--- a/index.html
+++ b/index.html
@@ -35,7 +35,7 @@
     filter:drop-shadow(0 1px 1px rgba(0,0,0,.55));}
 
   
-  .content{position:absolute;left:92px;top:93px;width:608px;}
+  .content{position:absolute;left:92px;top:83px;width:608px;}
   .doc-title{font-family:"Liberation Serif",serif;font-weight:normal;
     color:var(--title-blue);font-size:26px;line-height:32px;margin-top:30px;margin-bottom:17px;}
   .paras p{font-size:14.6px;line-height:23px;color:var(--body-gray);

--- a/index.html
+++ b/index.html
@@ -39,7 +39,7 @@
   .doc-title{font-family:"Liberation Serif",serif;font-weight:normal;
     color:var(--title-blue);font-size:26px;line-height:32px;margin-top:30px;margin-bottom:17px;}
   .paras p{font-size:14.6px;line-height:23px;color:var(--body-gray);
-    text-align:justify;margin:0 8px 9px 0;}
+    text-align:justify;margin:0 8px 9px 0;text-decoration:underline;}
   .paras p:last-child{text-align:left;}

====

▸ Your instructions:
Please tally the lines of the entries that contain the string "align" and reply with the count alone.

▸ Reply to the exercise:
3